**Goal of the exercise:** Within the material below, filter for lines that hold the word "checked".
[Opening Data for review section]
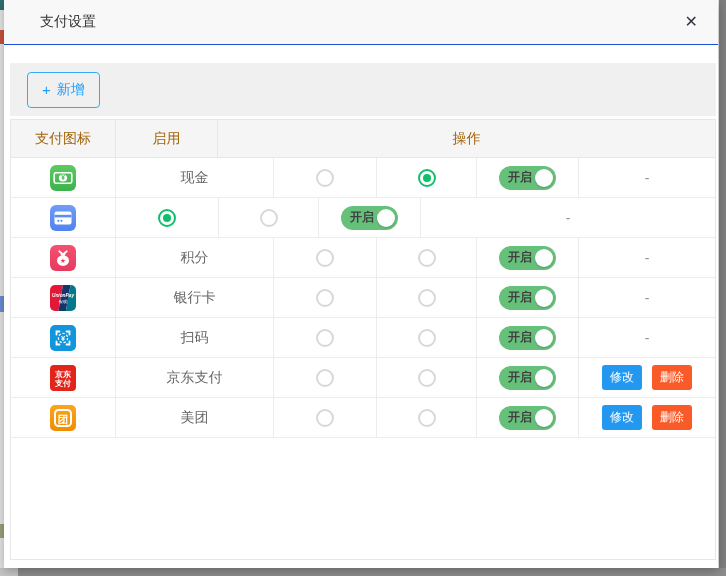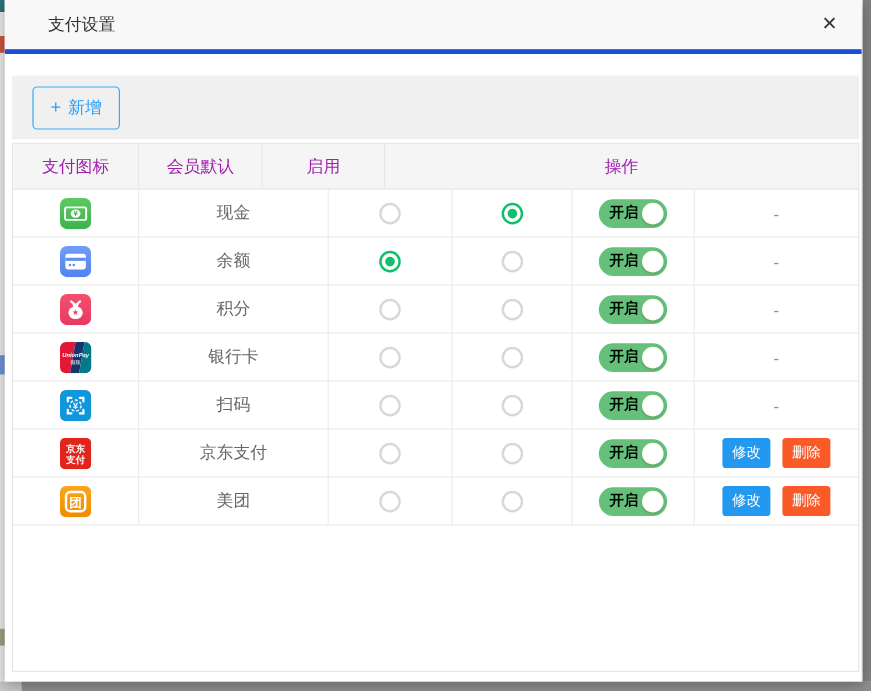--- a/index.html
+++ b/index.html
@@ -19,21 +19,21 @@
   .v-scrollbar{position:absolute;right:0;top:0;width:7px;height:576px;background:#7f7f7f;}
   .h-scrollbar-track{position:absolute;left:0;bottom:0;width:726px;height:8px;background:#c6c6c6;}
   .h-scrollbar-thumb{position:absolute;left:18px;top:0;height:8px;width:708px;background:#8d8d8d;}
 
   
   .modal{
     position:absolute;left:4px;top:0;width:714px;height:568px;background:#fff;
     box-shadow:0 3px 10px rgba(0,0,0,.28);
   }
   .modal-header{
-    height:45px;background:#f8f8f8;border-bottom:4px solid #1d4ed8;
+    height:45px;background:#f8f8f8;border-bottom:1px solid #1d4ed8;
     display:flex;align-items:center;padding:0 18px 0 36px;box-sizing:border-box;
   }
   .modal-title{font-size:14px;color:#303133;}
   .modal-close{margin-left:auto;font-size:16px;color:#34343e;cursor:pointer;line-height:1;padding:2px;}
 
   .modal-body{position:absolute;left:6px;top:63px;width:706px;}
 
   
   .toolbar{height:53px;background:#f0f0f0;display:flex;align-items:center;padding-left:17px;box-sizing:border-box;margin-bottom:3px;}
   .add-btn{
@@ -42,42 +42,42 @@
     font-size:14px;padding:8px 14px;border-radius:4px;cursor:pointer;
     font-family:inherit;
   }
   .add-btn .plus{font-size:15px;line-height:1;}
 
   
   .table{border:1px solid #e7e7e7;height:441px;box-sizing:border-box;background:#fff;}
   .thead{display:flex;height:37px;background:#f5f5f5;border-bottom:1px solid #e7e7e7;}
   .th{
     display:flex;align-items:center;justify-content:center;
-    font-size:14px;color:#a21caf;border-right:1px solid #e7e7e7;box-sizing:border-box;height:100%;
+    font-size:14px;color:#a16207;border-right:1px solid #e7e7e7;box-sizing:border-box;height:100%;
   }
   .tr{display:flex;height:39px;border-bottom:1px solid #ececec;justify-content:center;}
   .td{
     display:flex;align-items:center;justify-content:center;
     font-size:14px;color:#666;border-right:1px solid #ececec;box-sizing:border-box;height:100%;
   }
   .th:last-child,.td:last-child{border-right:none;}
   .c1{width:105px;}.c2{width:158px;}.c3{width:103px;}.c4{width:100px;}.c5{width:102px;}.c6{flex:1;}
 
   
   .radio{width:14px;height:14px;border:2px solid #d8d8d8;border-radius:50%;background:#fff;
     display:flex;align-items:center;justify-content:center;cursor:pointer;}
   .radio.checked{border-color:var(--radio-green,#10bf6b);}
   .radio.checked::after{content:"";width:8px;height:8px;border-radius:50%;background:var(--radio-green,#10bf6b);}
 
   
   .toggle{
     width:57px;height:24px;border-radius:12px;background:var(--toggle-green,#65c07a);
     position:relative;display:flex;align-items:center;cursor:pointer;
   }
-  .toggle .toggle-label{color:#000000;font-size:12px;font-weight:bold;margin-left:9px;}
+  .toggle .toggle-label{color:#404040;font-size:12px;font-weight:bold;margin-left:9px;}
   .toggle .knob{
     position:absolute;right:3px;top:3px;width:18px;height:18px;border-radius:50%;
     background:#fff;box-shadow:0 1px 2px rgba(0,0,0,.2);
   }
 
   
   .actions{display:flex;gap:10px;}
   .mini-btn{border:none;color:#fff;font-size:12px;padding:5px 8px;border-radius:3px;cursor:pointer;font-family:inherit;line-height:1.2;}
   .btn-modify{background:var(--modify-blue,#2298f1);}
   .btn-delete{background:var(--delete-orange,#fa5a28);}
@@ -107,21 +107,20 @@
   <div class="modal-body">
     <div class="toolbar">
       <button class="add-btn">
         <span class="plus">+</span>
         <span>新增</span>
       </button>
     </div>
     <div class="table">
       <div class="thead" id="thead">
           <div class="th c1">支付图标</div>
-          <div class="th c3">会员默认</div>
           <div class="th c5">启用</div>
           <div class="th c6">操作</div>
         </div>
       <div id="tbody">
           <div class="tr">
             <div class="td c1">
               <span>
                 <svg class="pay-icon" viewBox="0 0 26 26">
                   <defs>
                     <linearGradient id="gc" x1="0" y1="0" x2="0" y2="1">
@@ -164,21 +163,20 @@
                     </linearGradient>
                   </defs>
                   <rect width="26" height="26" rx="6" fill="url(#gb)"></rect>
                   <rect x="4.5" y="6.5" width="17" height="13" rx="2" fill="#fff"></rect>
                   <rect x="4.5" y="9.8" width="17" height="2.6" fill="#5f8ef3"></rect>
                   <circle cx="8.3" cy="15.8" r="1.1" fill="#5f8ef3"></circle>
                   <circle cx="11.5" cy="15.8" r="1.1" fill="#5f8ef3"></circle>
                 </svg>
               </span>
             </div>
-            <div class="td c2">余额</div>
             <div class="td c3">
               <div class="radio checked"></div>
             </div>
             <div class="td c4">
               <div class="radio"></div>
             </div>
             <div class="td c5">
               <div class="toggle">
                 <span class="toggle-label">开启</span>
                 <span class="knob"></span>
[Closing Data for review section]
**Reply:**
   .radio.checked{border-color:var(--radio-green,#10bf6b);}
   .radio.checked::after{content:"";width:8px;height:8px;border-radius:50%;background:var(--radio-green,#10bf6b);}
               <div class="radio checked"></div>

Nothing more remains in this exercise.